This function is useful to define a 2d interpolation function when the interpolation points are not on a grid (you may use it in this case but splin2d is better for that purpose). The interpolant is a cubic shepard one and is a C2 (twice continuously differentiable) bivariate function s(x,y) such that : s(xi,yi)=zi for all i=1,..,n ((xi,yi,zi) being the i th row of xyz).

The evaluation of s at some points must be done by the eval_cshep2d function.


The function works if n>= 10, if the nodes are not all colinears (i.e. the (x,y) coordinates of the interpolation points are not on the same straight line), and if there is no duplicate nodes (i.e. 2 or more interpolation points with the same (x,y) coordinates). An error is issued if these conditions are not respected.

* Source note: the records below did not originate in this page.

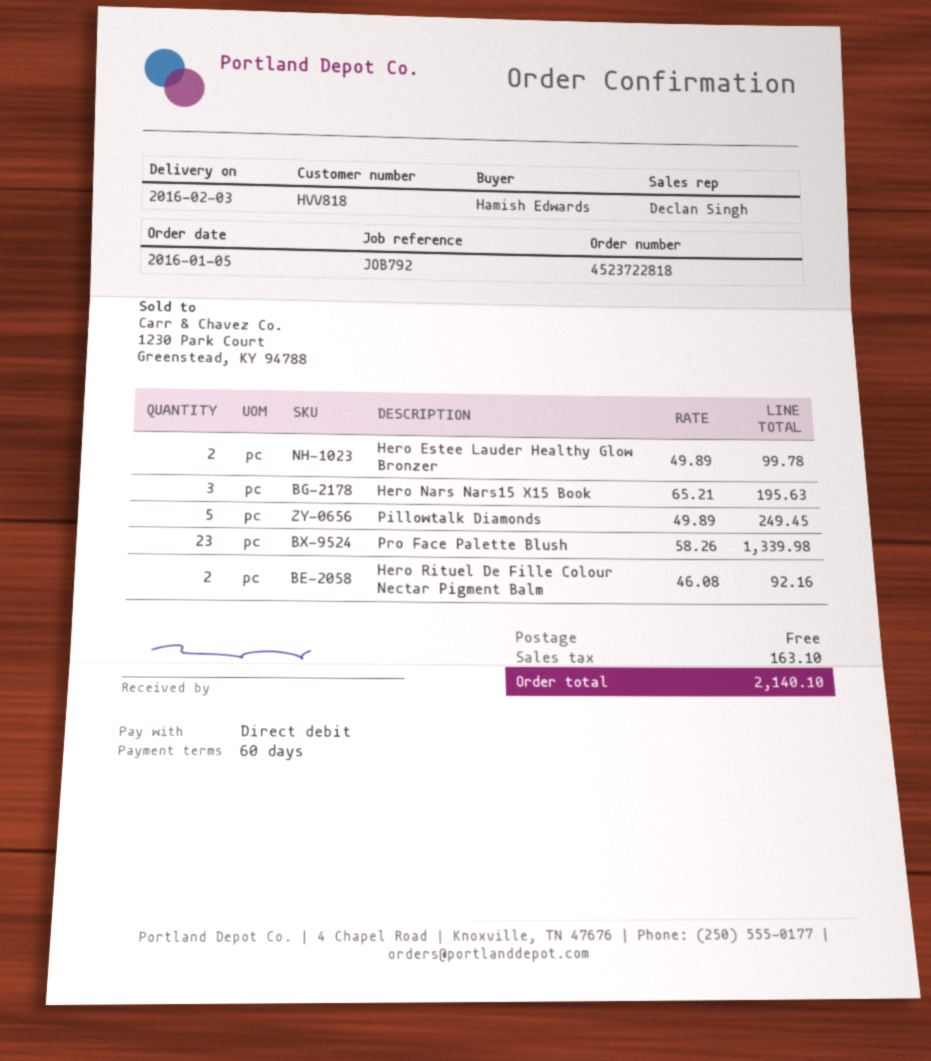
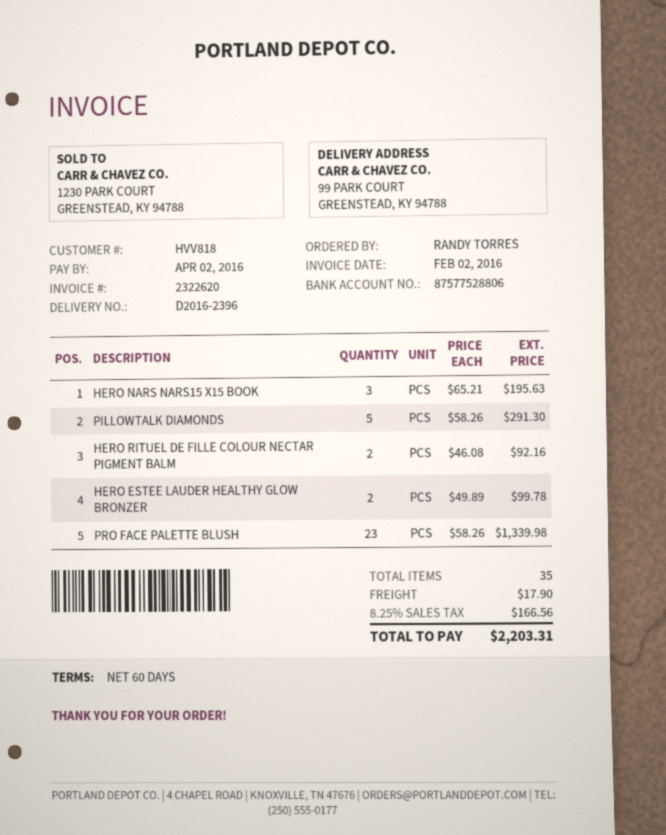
ordered by: Hamish Edwards -> RANDY TORRES
Pillowtalk Diamonds: 5 x 49.89 = 249.45 -> 5 x 58.26 = 291.30
shipping: 0.00 -> 17.90
tax: 163.10 -> 166.56
total: 2140.10 -> 2203.31

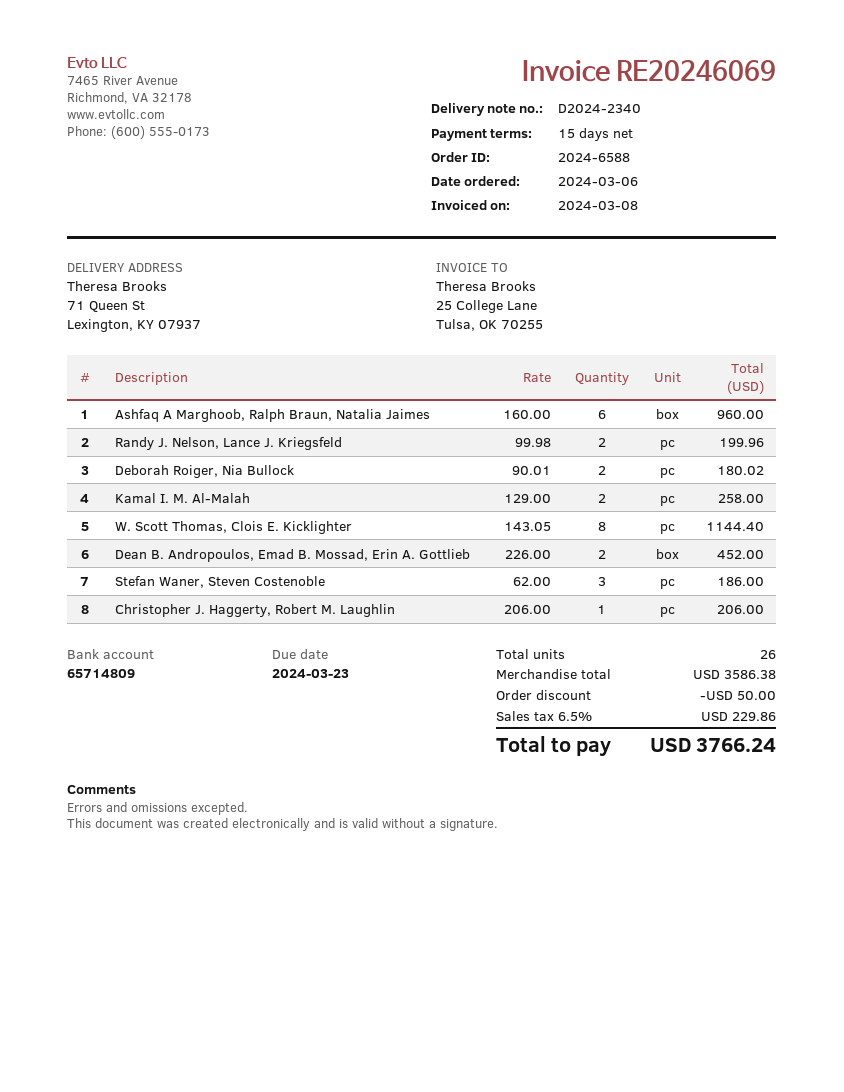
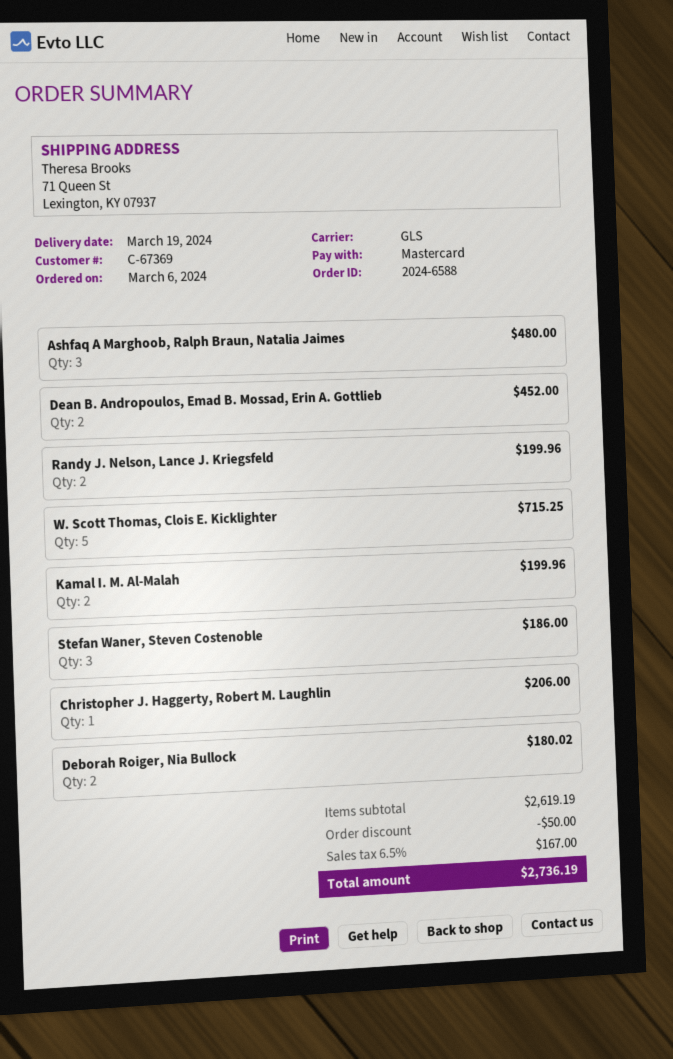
Ashfaq A Marghoob, Ralph Braun, Natalia Jaimes: 6 for 960.00 -> 3 for 480.00
Kamal I. M. Al-Malah: 2 for 258.00 -> 2 for 199.96
W. Scott Thomas, Clois E. Kicklighter: 8 for 1144.40 -> 5 for 715.25
subtotal: 3586.38 -> 2619.19
tax: 6.5% = 229.86 -> 6.5% = 167.00
total: 3766.24 -> 2736.19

// interpolation of cos(x)cos(y) with randomly chosen interpolation points
n = 150; // nb of interpolation points
xy = grand(n,2,"unf",0,2*%pi);
z = cos(xy(:,1)).*cos(xy(:,2));
xyz = [xy z];
tl_coef = cshep2d(xyz);

// evaluation on a grid
m = 30;
xx = linspace(0,2*%pi,m);
[X,Y] = ndgrid(xx,xx);
Z = eval_cshep2d(X,Y, tl_coef);
plot3d(xx,xx,Z,flag=[2 6 4])
param3d1(xy(:,1),xy(:,2),list(z,-9), flag=[0 0])
xtitle("Cubic Shepard Interpolation of cos(x)cos(y) with randomly chosen interpolation points")
legends("interpolation points",-9,1)

See also

  • splin2d — bicubic spline gridded 2d interpolation
  • eval_cshep2d — bidimensional cubic shepard interpolation evaluation


5.4.0 previously, imaginary part of input arguments were implicitly ignored.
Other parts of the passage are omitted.